Before discussing changes to the deposit insurance system, the report highlights that the effectiveness of deposit insurance depends on how it interacts with other aspects of the banking regulatory system. Regulation and supervision play an important role in supporting the financial stability objective of deposit insurance and limiting risk-taking that may result from moral hazard. Capital and liquidity requirements, as well as supervision of interest rate risk management, rapid asset and liability growth, and concentrations of uninsured deposits are important examples. The report also discusses new tools that might be considered to complement deposit insurance system reforms such as a requirement that banks maintain an amount of long term debt to absorb losses ahead of uninsured deposits.
The report evaluates three options to reform the deposit insurance system: maintaining the current structure of Limited Coverage, including the possibility of an increased but clearly delineated deposit insurance limit; Unlimited Coverage of all deposits; and Targeted Coverage, which would allow for higher or unlimited coverage for business payment accounts.
Of these options, the report identifies Targeted Coverage as having the greatest potential for meeting the fundamental objectives of deposit insurance relative to its costs. Business payment accounts may pose a lower risk of moral hazard because those account holders are less likely to view their deposits using a risk-return tradeoff than a depositor using the account for savings and investment purposes. At the same time, business payment accounts may pose greater financial stability concerns than other accounts given that the inability to access these accounts can result in broader economic effects from the failure to make payrolls that might be mitigated by higher deposit insurance coverage. The report points out that providing a practical definition and ensuring that banks and depositors cannot circumvent those definitions to obtain higher coverage are important for the effective implementation of Targeted Coverage.
Conclusion
I would like to thank the Federal Reserve Bank of St. Louis and their outstanding administrative and technical teams for hosting the conference. I also want to thank the conference organizing committee, led by Jim Fuchs of St. Louis with members from the Federal Reserve System, the Conference of State Bank Supervisors, and the FDIC, for the outstanding conference agenda.

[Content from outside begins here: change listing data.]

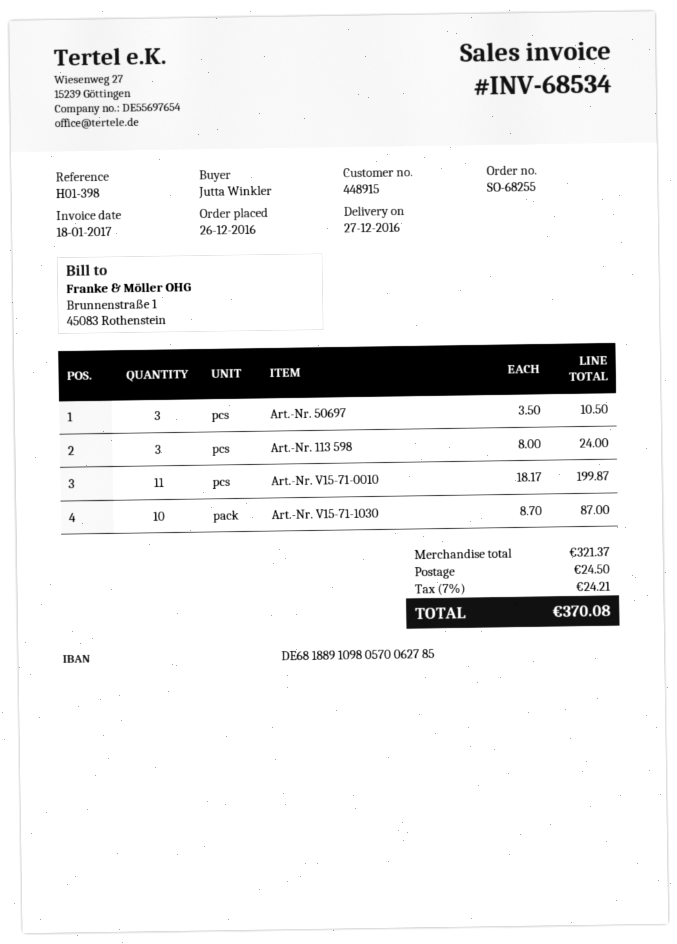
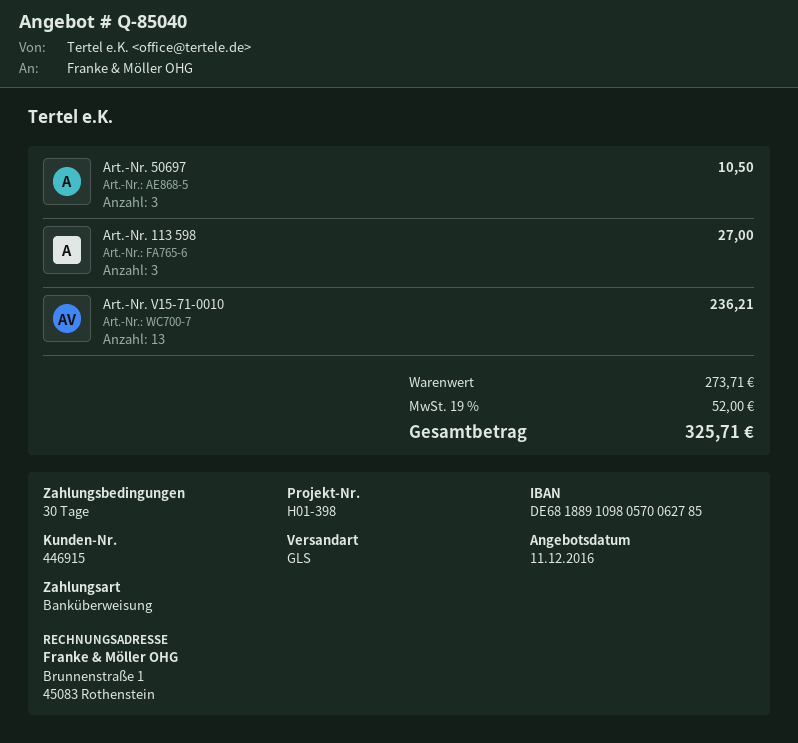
customer number: 448915 -> 446915
Art.-Nr. 113 598: 3 for 24.00 -> 3 for 27.00
Art.-Nr. V15-71-0010: 11 for 199.87 -> 13 for 236.21
Art.-Nr. V15-71-1030: 10 for 87.00 -> none
subtotal: 321.37 -> 273.71
shipping: 24.50 -> none
tax: 7% = 24.21 -> 19% = 52.00
total: 370.08 -> 325.71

Additionally, I thank the presenters, discussants, and panelists whose research and insights are the reason this conference occupies an important place in the field of banking research.
The events of Spring 2023 raised a number of important policy issues. The existing body of research has already been influential in shaping the analysis and thinking on these issues. Yet, there remain many open questions to address. I encourage all of you to continue working to inform our understanding of these issues and their impact on community banks, the banking system as a whole, and bank regulation.